9 July, 1893: American surgeon Daniel Hale Williams performed the first successful open-heart surgery, an accomplishment made all the more impressive by the fact that it was achieved with no penicillin, transfusions, or advanced anaesthetic. The patient, a stabbing victim, left the hospital a couple of months after the surgery and remained quite alive for 20 more years. Doubtless the stabber was quite disappointed.

10 July, 1923: There was a hailstorm in the west of Russia, which would have been unremarkable except that the hailstones weighed about one kilogram each. Given that it was Russia, the reaction may well have been something like the one observed when that meteor showed up early this year: nobody batted an eyelid. One can only assume that there were a few fairly extreme snowball fights.

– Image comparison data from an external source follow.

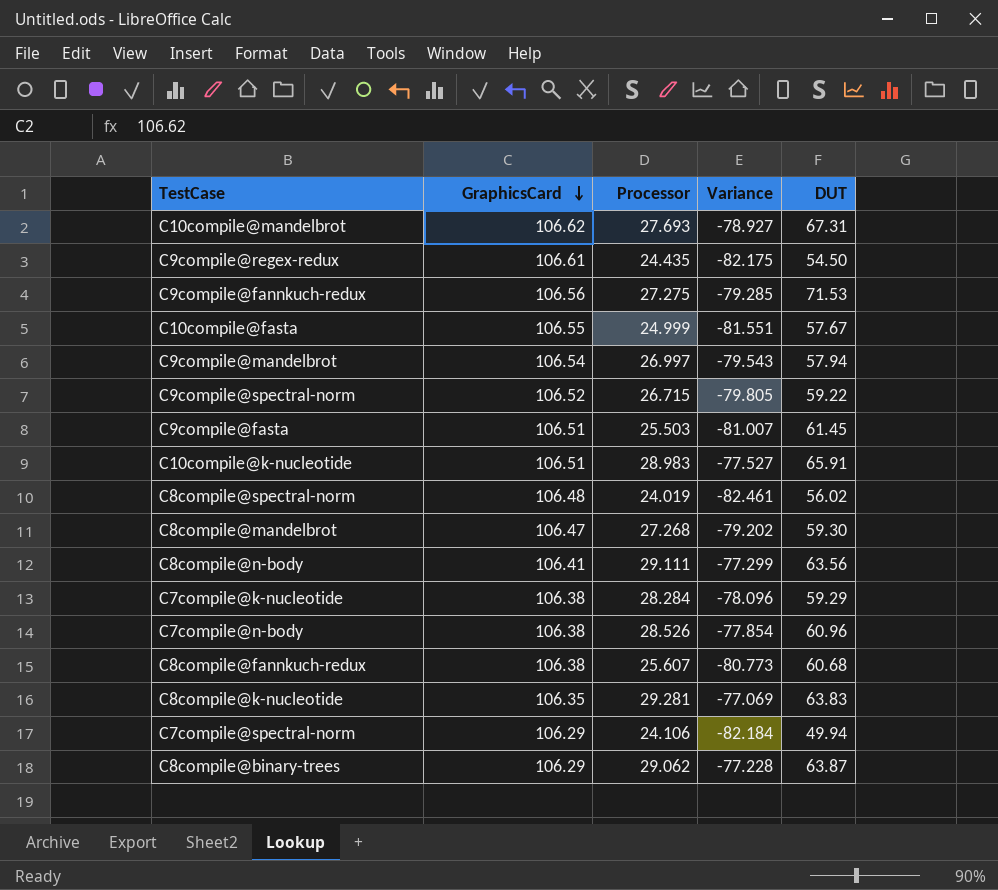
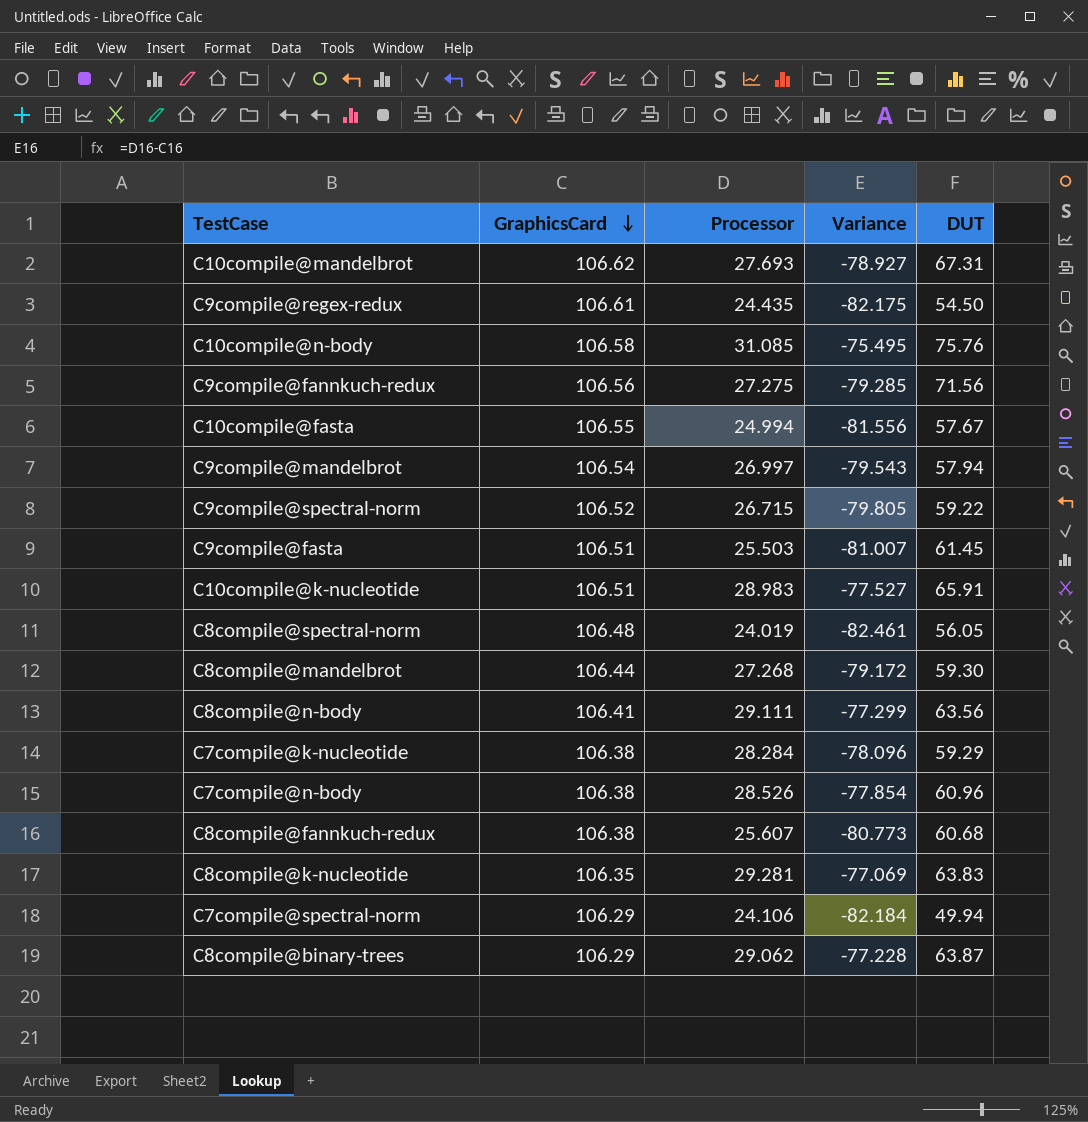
row C10compile@n-body: none -> 106.58 | 31.085 | -75.495 | 75.76
C9compile@fannkuch-redux | DUT: 71.53 -> 71.56
C10compile@fasta | Processor: 24.999 -> 24.994
C10compile@fasta | Variance: -81.551 -> -81.556
C8compile@spectral-norm | DUT: 56.02 -> 56.05
C8compile@mandelbrot | GraphicsCard: 106.47 -> 106.44
C8compile@mandelbrot | Variance: -79.202 -> -79.172

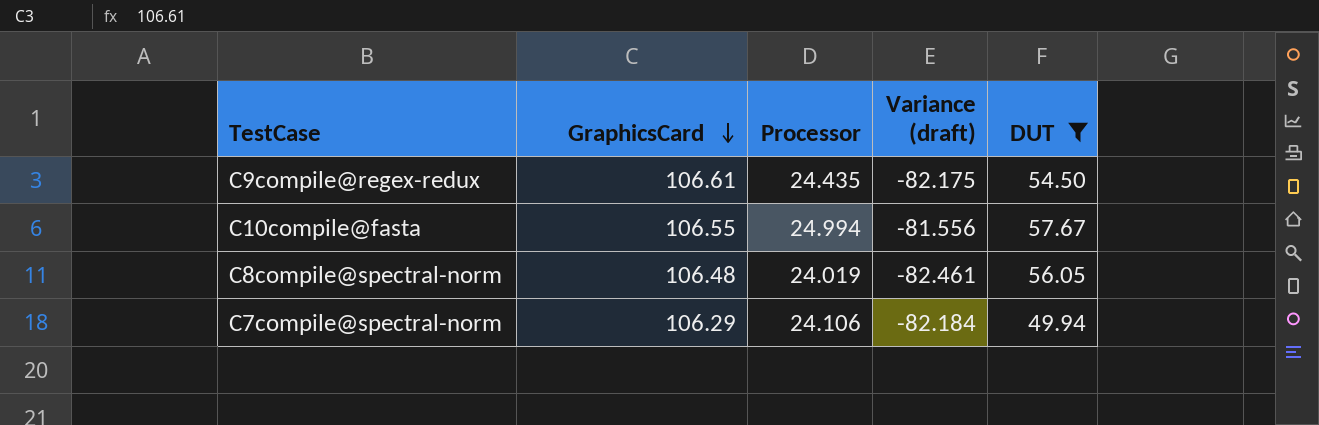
filter: none -> DUT <= 57.67
column name: Variance -> Variance (draft)

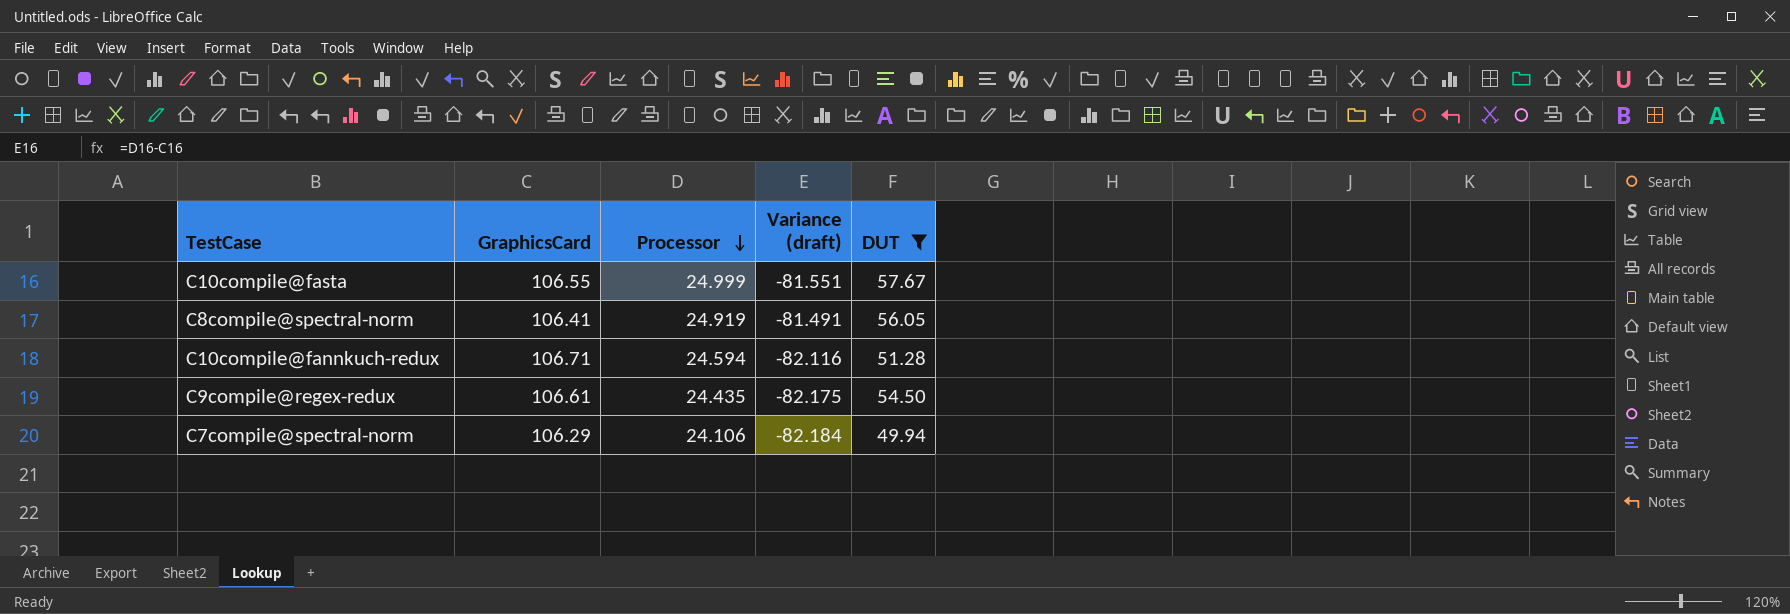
row order: GraphicsCard descending -> Processor descending
C10compile@fasta | Processor: 24.994 -> 24.999
C10compile@fasta | Variance (draft): -81.556 -> -81.551
C8compile@spectral-norm | GraphicsCard: 106.48 -> 106.41
C8compile@spectral-norm | Processor: 24.019 -> 24.919
C8compile@spectral-norm | Variance (draft): -82.461 -> -81.491
row C10compile@fannkuch-redux: none -> 106.71 | 24.594 | -82.116 | 51.28

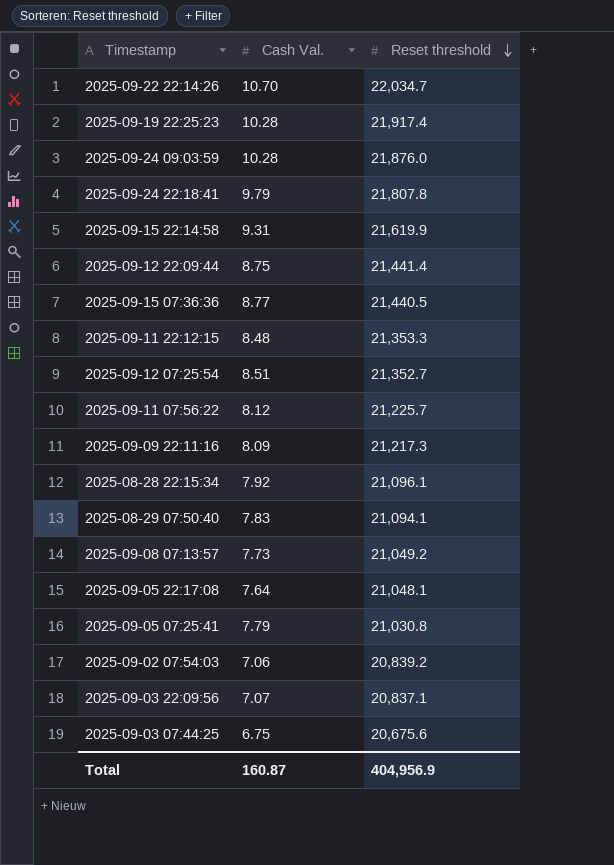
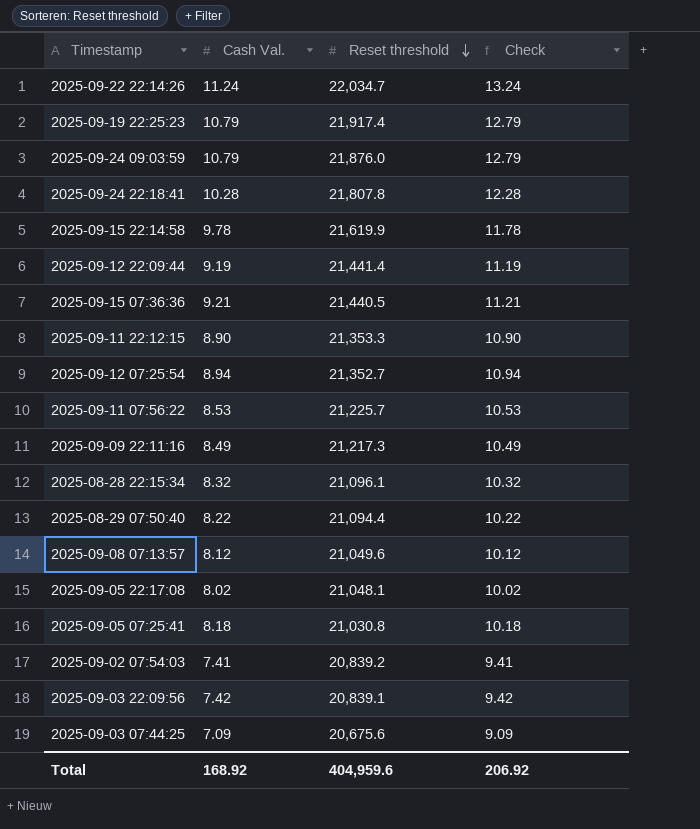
column Check | formula: none -> [Cash Val.] + 2
2025-09-22 22:14:26 | Cash Val.: 10.70 -> 11.24
2025-09-19 22:25:23 | Cash Val.: 10.28 -> 10.79
2025-09-24 09:03:59 | Cash Val.: 10.28 -> 10.79
2025-09-24 22:18:41 | Cash Val.: 9.79 -> 10.28
2025-09-15 22:14:58 | Cash Val.: 9.31 -> 9.78
2025-09-12 22:09:44 | Cash Val.: 8.75 -> 9.19
2025-09-15 07:36:36 | Cash Val.: 8.77 -> 9.21
2025-09-11 22:12:15 | Cash Val.: 8.48 -> 8.90
2025-09-12 07:25:54 | Cash Val.: 8.51 -> 8.94
2025-09-11 07:56:22 | Cash Val.: 8.12 -> 8.53
2025-09-09 22:11:16 | Cash Val.: 8.09 -> 8.49
2025-08-28 22:15:34 | Cash Val.: 7.92 -> 8.32
2025-08-29 07:50:40 | Cash Val.: 7.83 -> 8.22
2025-08-29 07:50:40 | Reset threshold: 21,094.1 -> 21,094.4
2025-09-08 07:13:57 | Cash Val.: 7.73 -> 8.12
2025-09-08 07:13:57 | Reset threshold: 21,049.2 -> 21,049.6
2025-09-05 22:17:08 | Cash Val.: 7.64 -> 8.02
2025-09-05 07:25:41 | Cash Val.: 7.79 -> 8.18
2025-09-02 07:54:03 | Cash Val.: 7.06 -> 7.41
2025-09-03 22:09:56 | Cash Val.: 7.07 -> 7.42
2025-09-03 22:09:56 | Reset threshold: 20,837.1 -> 20,839.1
2025-09-03 07:44:25 | Cash Val.: 6.75 -> 7.09
Total | Cash Val.: 160.87 -> 168.92
Total | Reset threshold: 404,956.9 -> 404,959.6

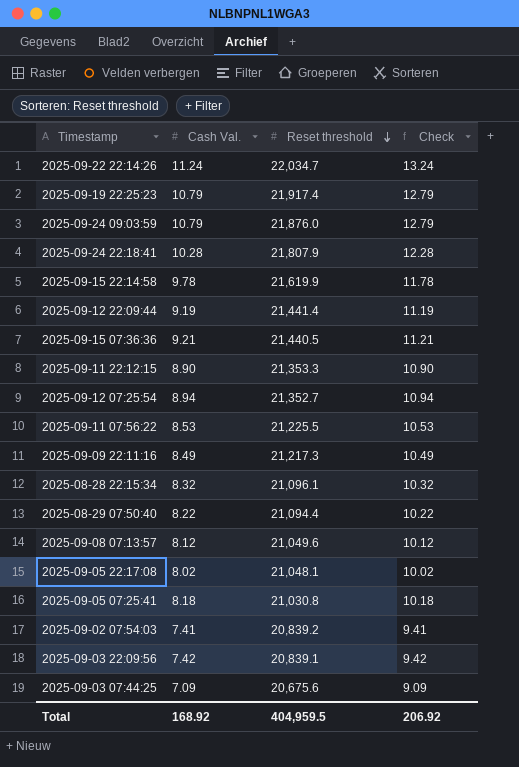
2025-09-24 22:18:41 | Reset threshold: 21,807.8 -> 21,807.9
2025-09-11 07:56:22 | Reset threshold: 21,225.7 -> 21,225.5
Total | Reset threshold: 404,959.6 -> 404,959.5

9 July, 1997: Mike Tyson was banned from boxing for one of the more ridiculous incidents in the sport’s history, in which he bit off a one-inch piece of his opponent’s ear, and then bit his other ear after the fight resumed. There is no apparent record of Tyson’s reasoning for doing so. He was permanently banned from boxing (but his licence was restored a year later), ordered to do community service, and fined about US$3 million. The other guy forgave Tyson, and presumably now spends his time coming up with wild stories to explain why part of his ear is missing.
This article first appeared in Issue 14, 2013.
Posted 6:05pm Sunday 7th July 2013 by Jessica Bromell.